Gestational diabetes is a type of diabetes that happens during pregnancy. It means your blood sugar levels are higher than normal, but usually only while you are pregnant. It usually goes away after your baby is born.
Why does it happen?
Your placenta (the organ that feeds your baby) releases hormones that block your insulin from working properly. For most women, the body can make extra insulin to cope. But if it can't, your blood sugar rises.
How is it treated?
- Healthy Eating: Avoiding sugary foods and eating regular, balanced meals.
- Activity: Walking after meals helps lower blood sugar.
- Medication: If diet isn't enough, you may need Metformin tablets or Insulin injections.
Will my baby be affected?
With good control, most babies are perfectly healthy. The main risk is your baby growing too large, which can make birth more difficult. After birth, your baby's blood sugar will be checked because it can dip low for a few hours.
Will I be diabetic forever?
No, gestational diabetes almost always disappears after your baby is born. However, it is a warning sign that you are at higher risk of developing Type 2 Diabetes later in life. Keeping a healthy weight and staying active is the best way to prevent this.
Key Counselling Points (For Clinicians)
- "It's not your fault": GDM is caused by placental hormones, not something you ate.

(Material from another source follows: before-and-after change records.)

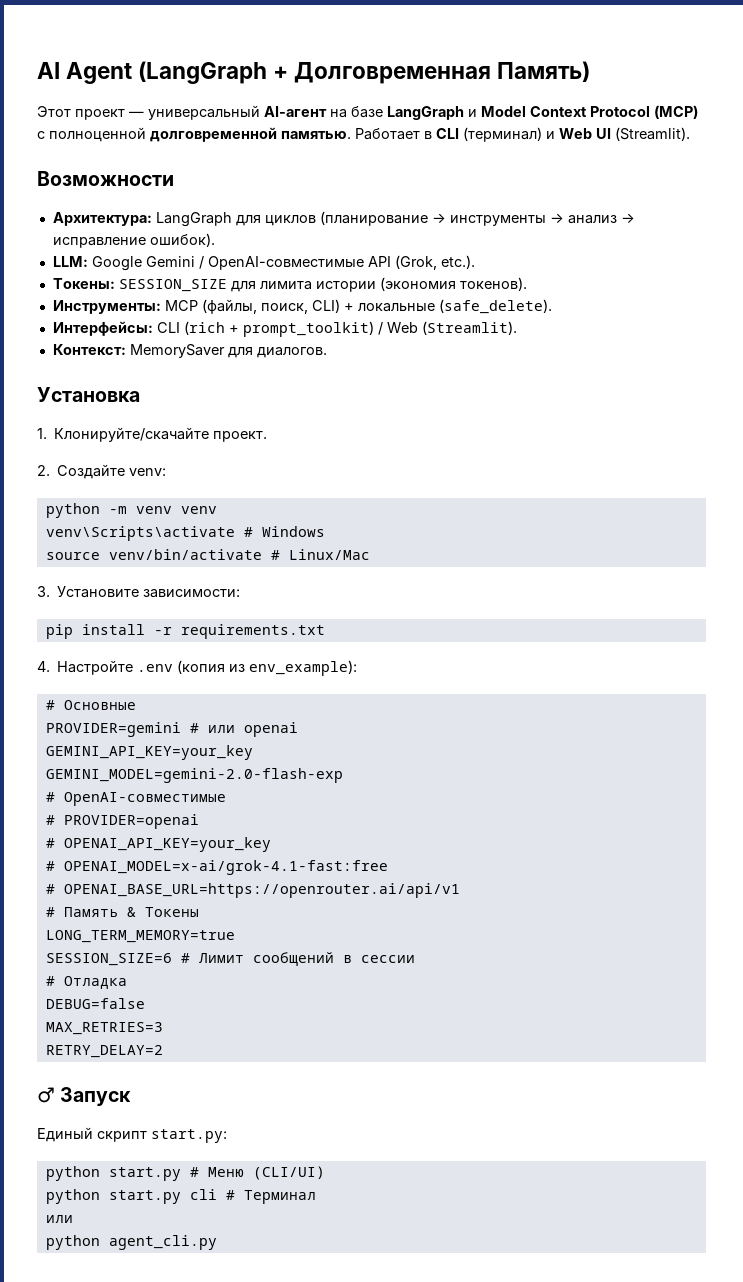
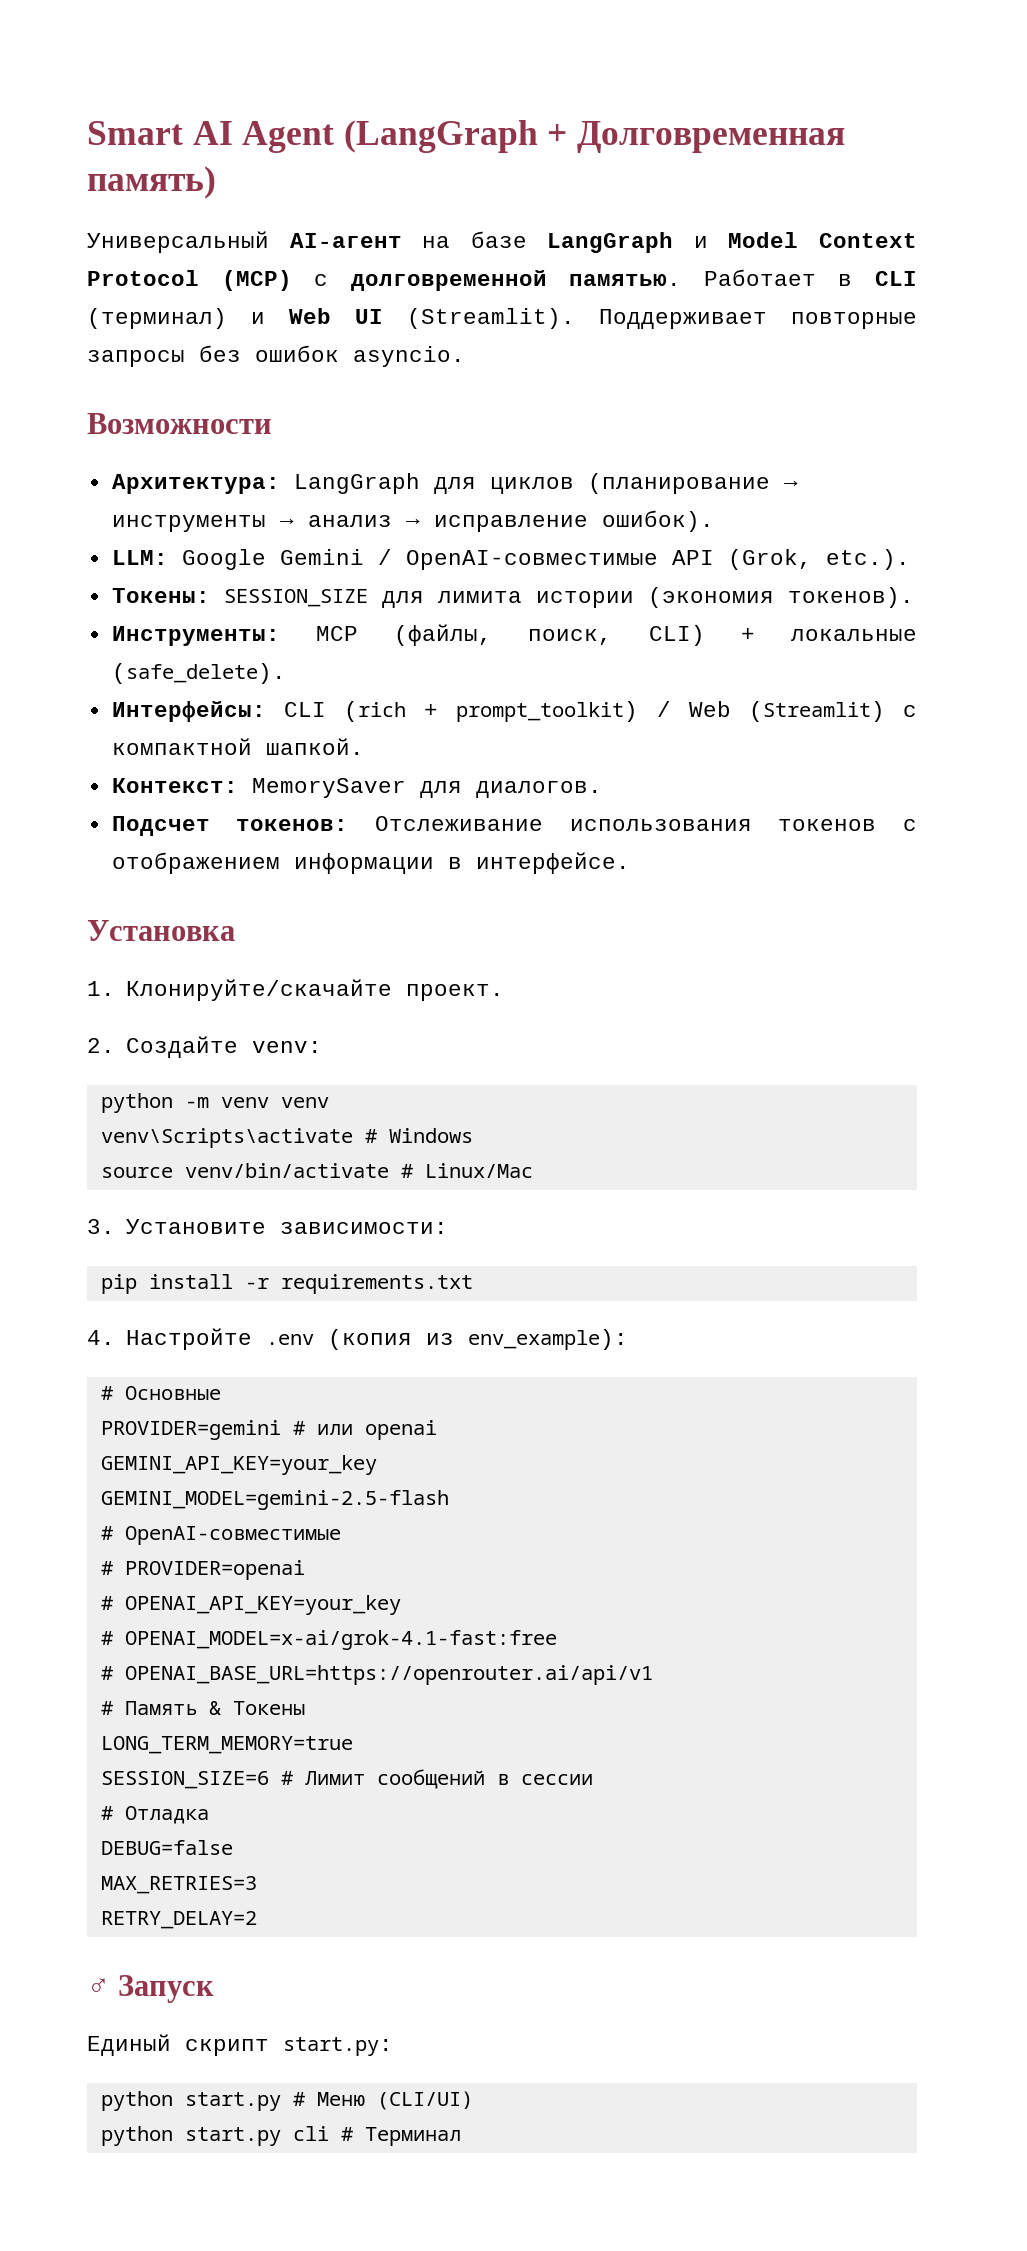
- AI Agent (LangGraph + Долговременная Память)
- Этот проект — универсальный AI-агент на базе LangGraph и Model Context Protocol (MCP) с полноценной долговременной памятью.
+ Smart AI Agent (LangGraph + Долговременная память)
+ Универсальный AI-агент на базе LangGraph и Model Context Protocol (MCP) с долговременной памятью.
+ Поддерживает повторные запросы без ошибок asyncio.
- Интерфейсы: CLI (rich + prompt_toolkit) / Web (Streamlit).
+ Интерфейсы: CLI (rich + prompt_toolkit) / Web (Streamlit) с компактной шапкой.
+ Подсчет токенов: Отслеживание использования токенов с отображением информации в интерфейсе.
- GEMINI_MODEL=gemini-2.0-flash-exp
+ GEMINI_MODEL=gemini-2.5-flash
  python start.py cli # Терминал
- или
- python agent_cli.py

- Emphasise the excellent outcomes with good control.
- Explain the transient nature (it goes away after delivery).
- Discuss the 50% lifetime T2DM risk as a call to action, not a sentence.

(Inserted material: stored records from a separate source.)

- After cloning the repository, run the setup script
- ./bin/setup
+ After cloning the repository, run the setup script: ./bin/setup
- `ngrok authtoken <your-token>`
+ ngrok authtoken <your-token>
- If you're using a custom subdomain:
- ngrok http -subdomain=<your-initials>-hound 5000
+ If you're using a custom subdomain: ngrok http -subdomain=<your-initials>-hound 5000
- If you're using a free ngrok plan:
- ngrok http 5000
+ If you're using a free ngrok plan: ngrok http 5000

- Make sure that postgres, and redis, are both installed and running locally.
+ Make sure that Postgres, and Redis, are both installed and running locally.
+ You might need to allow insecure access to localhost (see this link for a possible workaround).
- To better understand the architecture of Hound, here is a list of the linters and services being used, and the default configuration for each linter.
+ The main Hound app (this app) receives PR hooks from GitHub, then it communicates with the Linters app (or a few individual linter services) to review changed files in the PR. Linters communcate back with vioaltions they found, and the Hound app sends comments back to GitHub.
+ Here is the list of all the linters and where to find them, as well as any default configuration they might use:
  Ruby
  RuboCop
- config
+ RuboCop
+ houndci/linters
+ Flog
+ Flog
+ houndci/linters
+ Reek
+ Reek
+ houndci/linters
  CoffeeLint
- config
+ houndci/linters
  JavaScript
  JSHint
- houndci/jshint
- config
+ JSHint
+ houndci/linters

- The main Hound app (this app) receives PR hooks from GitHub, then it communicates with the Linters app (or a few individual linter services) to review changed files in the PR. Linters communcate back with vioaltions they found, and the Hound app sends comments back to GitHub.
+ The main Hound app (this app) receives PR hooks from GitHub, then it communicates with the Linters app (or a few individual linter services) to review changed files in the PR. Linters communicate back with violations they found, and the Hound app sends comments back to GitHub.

- Encourage lifelong healthy habits and annual screening.
When to Refer / Triage
| Scenario | Urgency | Action |
|---|---|---|
| OGTT positive, well, Fasting <7.0 | Routine | Refer to Joint Diabetes Antenatal Clinic within 1 week. |
| OGTT positive, Fasting ≥7.0 | Urgent | Same-day Diabetes Specialist review for Insulin. |
| Macrosomia on scan | Urgent | Obstetric review. Consider IOL earlier. |
| Polyhydramnios | Urgent | Review for control. Consider weekly scans. |
| Reduced Fetal Movements | Immediate | CTG and Obstetric Assessment (Same day). |
| Neonatal Hypoglycaemia (Symptomatic) | Emergency | Paediatric review. IV Dextrose. |
12. References
- NICE Guideline [NG3]. Diabetes in pregnancy: management from preconception to the postnatal period. 2015 (Updated 2020). Link
- Rowan JA, et al. Metformin versus insulin for the treatment of gestational diabetes (MiG Trial). N Engl J Med. 2008;358(19):2003-2015. PMID: 18463376
- HAPO Study Cooperative Research Group. Hyperglycemia and adverse pregnancy outcomes. N Engl J Med. 2008;358(19):1991-2002. PMID: 18463375
Medical Disclaimer: MedVellum content is for educational purposes and clinical reference. It does not replace professional medical judgement. Clinical decisions should account for individual patient circumstances.